Decoding molecular switches:
from crystal structure to predictive design
Some materials can switch reversibly between two electronic states under temperature, pressure, or light. These spin-crossover (SCO) and charge-transfer-induced spin-transition (CTIST) compounds hold real promise for applications in molecular memory, sensors, and actuators. But after decades of research, a central question remains open: can we predict, from crystal structure alone, whether a new material will switch and under which conditions?
This PhD project tackles that question directly. You will combine experimental crystallography with supervised machine learning to build a predictive framework linking structural features to macroscopic switching behaviour: transition temperature, hysteresis width, abruptness. This is not a project where you apply an existing method to a standard problem. The descriptors are still being identified. The models are still being built. The database does not yet exist in the form we need. You will be constructing the scientific tools, not just using them.
On the experimental side, you will work hands-on with X-ray diffraction both on laboratory diffractometers and at large-scale synchrotron facilities such as SOLEIL, ESRF, or SPring-8. You will measure and analyse the structural response of materials to temperature, pressure, and light irradiation, and learn to extract meaningful structural information from complex diffraction data.
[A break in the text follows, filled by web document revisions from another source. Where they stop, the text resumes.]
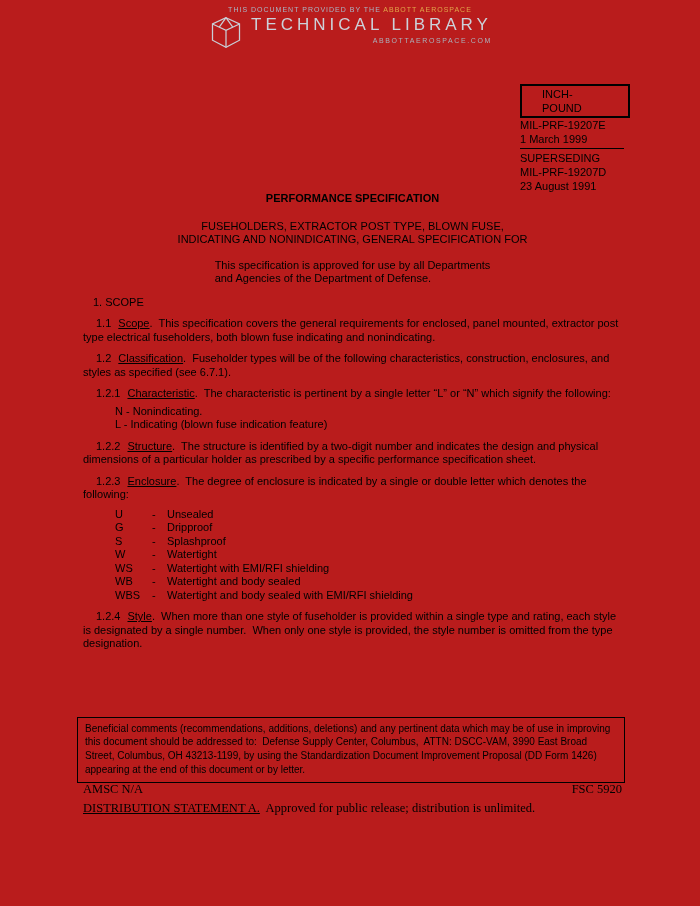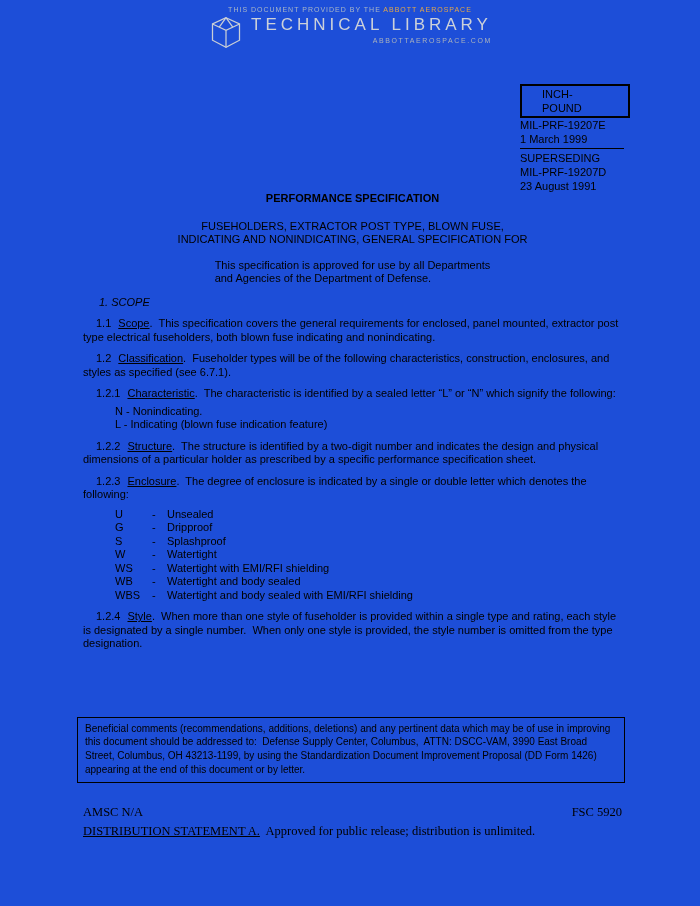--- a/index.html
+++ b/index.html
@@ -9,7 +9,7 @@
     font-family: "Liberation Sans", sans-serif;
     color: #000;
   }
-  .page { position: relative; width: 700px; height: 906px; background: #1d4ed8; overflow: hidden; }
+  .page { position: relative; width: 700px; height: 906px; background: #b91c1c; overflow: hidden; }
 
   
   .lib-header { display: flex; justify-content: center; padding-top: 5px; }

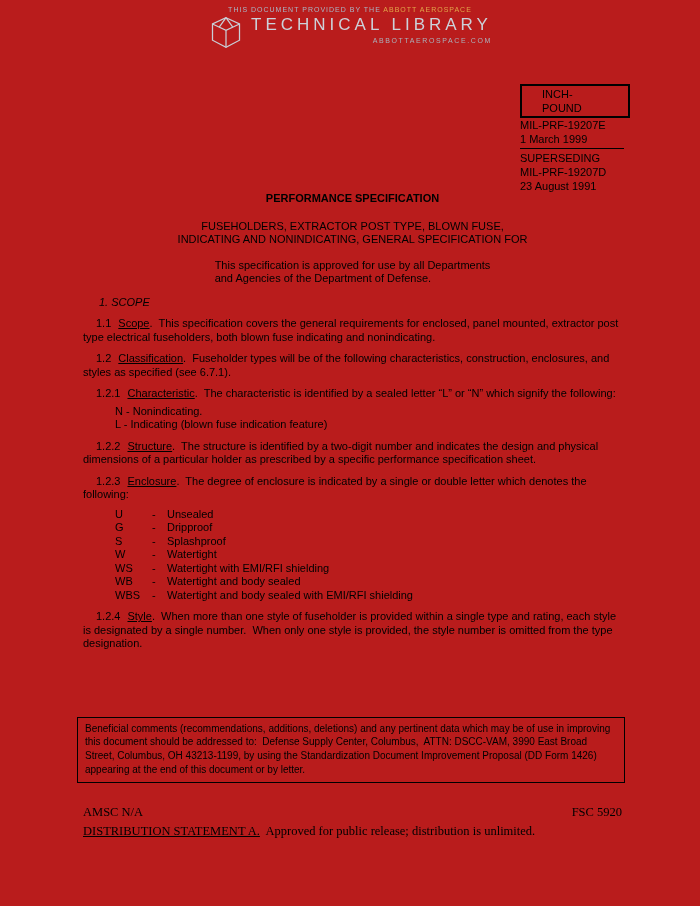--- a/index.html
+++ b/index.html
@@ -45,7 +45,7 @@
   .spec-type { margin-bottom: 14px; font-weight: bold; }
   .approval { display: inline-block; text-align: left; margin-top: 12px; }
 
-  .section-heading { margin-top: 10px; margin-left: 16px; font-style: italic; }
+  .section-heading { margin-top: 10px; margin-left: 10px; }
 
   .para { margin-top: 8px; text-indent: 13px; white-space: pre-wrap; }
   .para .num { margin-right: 7px; }

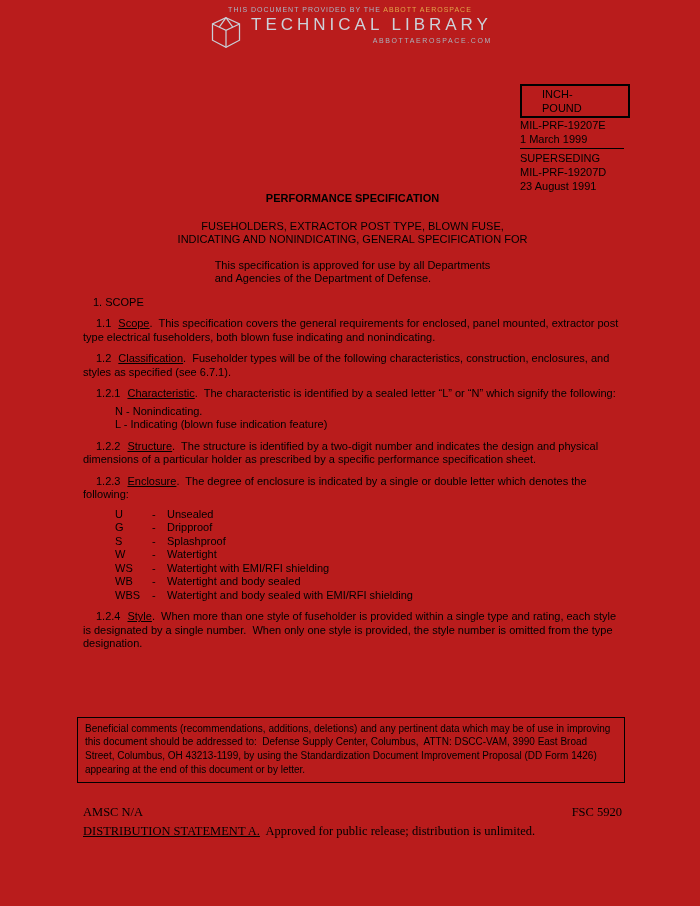--- a/index.html
+++ b/index.html
@@ -128,7 +128,7 @@
 
     <p class="para"><span class="num">1.2</span><span class="u">Classification</span><span>.  Fuseholder types will be of the following characteristics, construction, enclosures, and styles as specified (see 6.7.1).</span></p>
 
-    <p class="para"><span class="num">1.2.1</span><span class="u">Characteristic</span><span>.  The characteristic is identified by a sealed letter “L” or “N” which signify the following:</span></p>
+    <p class="para"><span class="num">1.2.1</span><span class="u">Characteristic</span><span>.  The characteristic is pertinent by a single letter “L” or “N” which signify the following:</span></p>
 
     <div class="char-list">
       <div class="char-item">N - Nonindicating.</div>

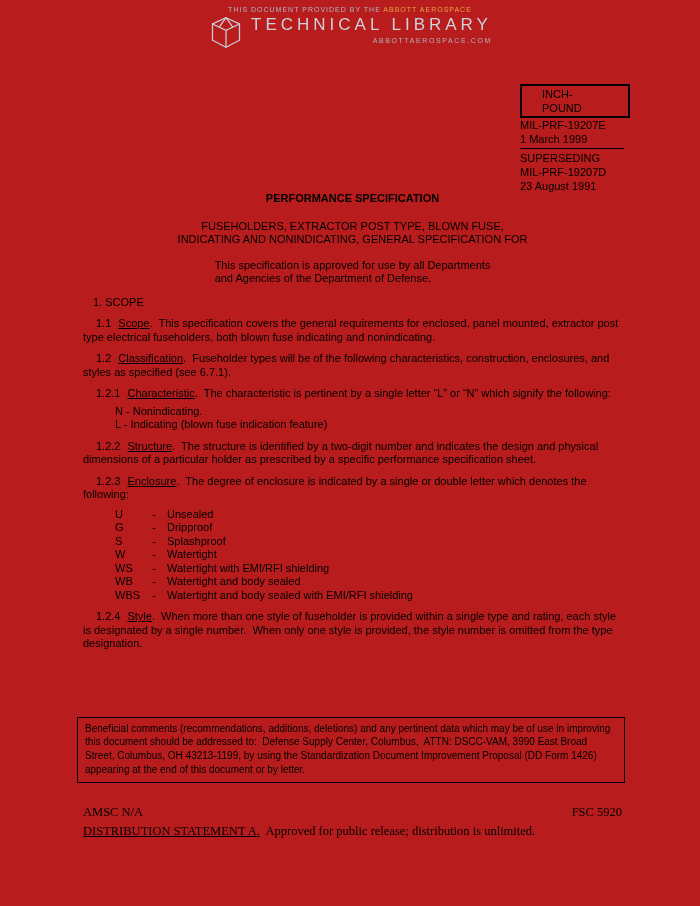--- a/index.html
+++ b/index.html
@@ -69,7 +69,7 @@
   }
 
   
-  .footer { font-family: "Liberation Serif", serif; font-size: 12.5px; margin-top: 23px; }
+  .footer { font-family: "Liberation Serif", serif; font-size: 12.5px; margin-top: 0; }
   .footer-row { display: flex; justify-content: space-between; }
   .dist-line { margin-top: 6px; white-space: pre-wrap; }
 </style>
On the computational side, you will engineer crystallographic descriptors: bond lengths, polyhedral distortion indices, packing geometry and train interpretable ML models (tree ensembles, graph neural networks) to predict the transition temperature T1/2 and hysteresis width ΔTH. Predictions will be tested against new experimental data in an iterative predict–synthesize–test loop, in collaboration with synthesis partners of the University of Tokyo.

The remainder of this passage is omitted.